In this article, I hope to shed some light on the teaching style I’ve found to be most effective with gifted learners. Authoritative teaching is a classroom management style that provides firm, realistic boundaries for your child in a compassionate way. An authoritative teacher focuses on maintaining high standards and projecting genuine warmth. While this style of teaching is likely effective for many (if not all) learners, it is especially critical for those that are gifted, as gifted learners are often characterized by their high needs for engagement and empathy.
In the programs I facilitate, we start every day with a meeting. It’s a time for my students to share with our community what is important to them.
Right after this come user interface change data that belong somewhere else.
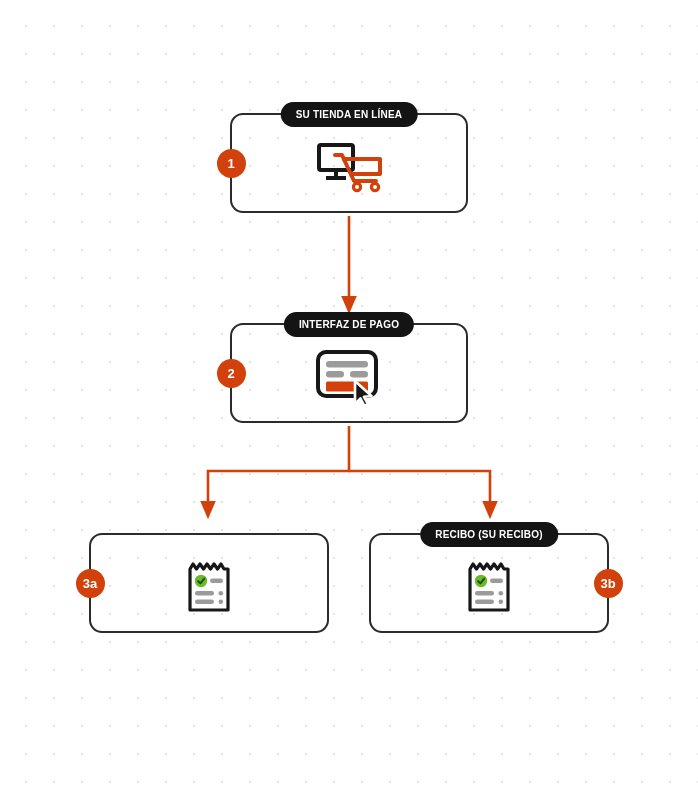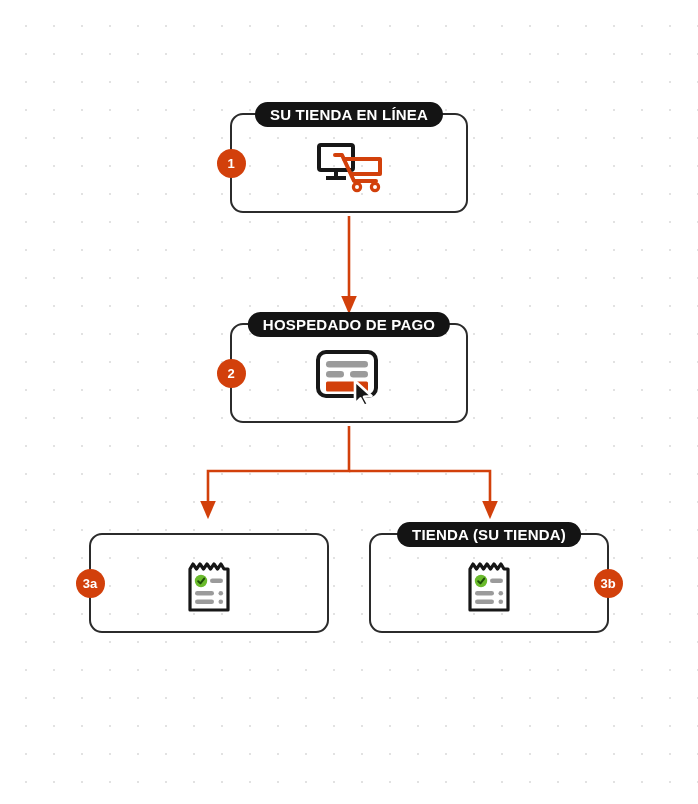"SU TIENDA EN LÍNEA" .pill { font-size: 15px -> 10px }
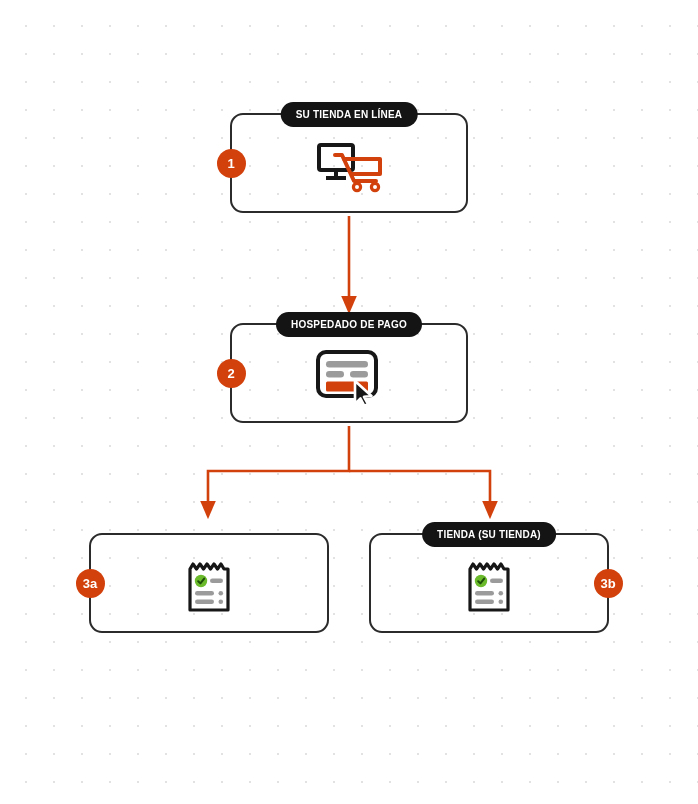"HOSPEDADO DE PAGO" div.pill { text: HOSPEDADO -> INTERFAZ }
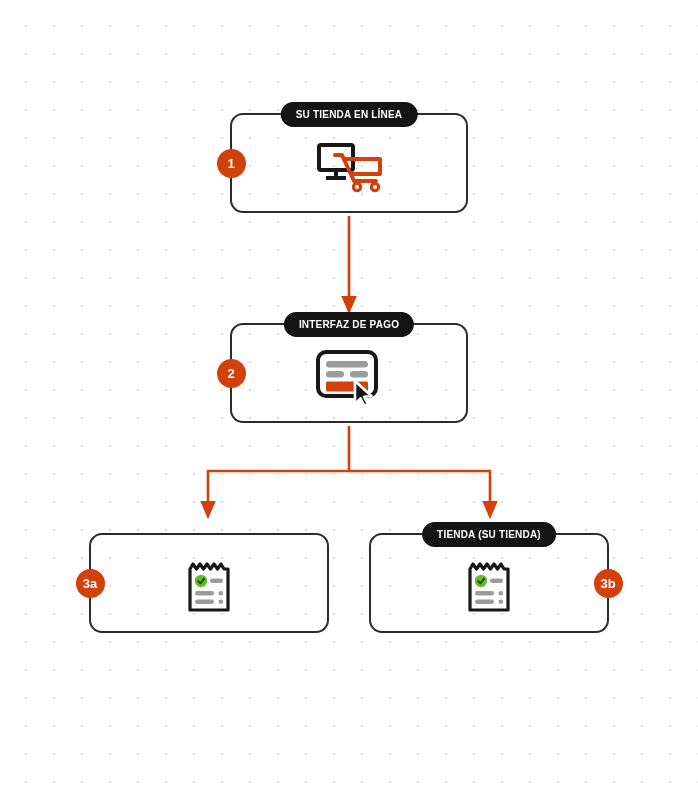"TIENDA (SU TIENDA)" div.pill { text: TIENDA (SU TIENDA -> RECIBO (SU RECIBO }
They share their deepest hopes and worries as well as what happened on the last episode of “Dr. Who.” Then we go to math. No child is expected to come into the classroom and immediately start producing. First, I want to know where their heads are at. I want to know how I can help them feel at ease so they can do their best. My students want to feel contributed to by a teacher who understands that it’s a complicated life being gifted.
Teaching style can be seen as a continuum, with permissive teaching on the left, authoritarian teaching on the right, and authoritative teaching in the middle. When a teacher is too permissive she has no boundaries and no expectations for her students. I’ve been in gifted classrooms like this; it’s a toxic garden of meltdowns. If a teacher is too authoritarian, the boundaries and expectations are immovable and set in place without taking a child’s needs into account. These teachers aren’t long for the gifted world. An authoritative teacher does her best to stay somewhere in the middle – remaining flexible and kind while communicating why she has high standards for her students. This is no easy task: there are days when I find myself leaning more to the left or right. I gently course correct, trying not to be too hard on my gifted, perfectionistic self, and do better.
An authoritative teacher is warm to her students because she knows the challenges of being gifted. More often than not it’s the student versus themselves. Living with overexcitabilities and perfectionistic tendencies can easily lead a child to become his or her own harshest critic. Gifted children spend a lot of time feeling misunderstood, mainly because they are. In that, they are often misdiagnosed with ADHD or Oppositional Defiance. Or they are judged as overly sensitive and bratty. I offer lots of hugs to my students, and I respond with an accepting smile when those hugs are turned down.
I request the best from my students so they may develop the tools they need for a fulfilled, meaningful life. A lack of expectation for a gifted learner communicates that it is okay for the child to give in to his or her sensitivities and perfectionistic tendencies and not try. This same lack of expectation can be misinterpreted as a demand for blind production of straight-A work. Heck, we don’t even have grades in my programs. As an educator, I’m looking for a student’s best work.
A student’s best work plays on their strengths while challenging their areas of growth. When a teacher has a real relationship with their student, they know what that level of work looks like and they know it doesn’t always come in the form of an essay or data table. Most of the time it’s demonstrated during the process of creating that essay or data table. A letter grade doesn’t pay tribute to that level of effort at all.
I’d like all the gifted educators reading this, homeschoolers too, to ask themselves where they lie on the continuum. When was the last time you communicated high standards to your students that were backed up with words of encouragement and a hug? How did it work for you?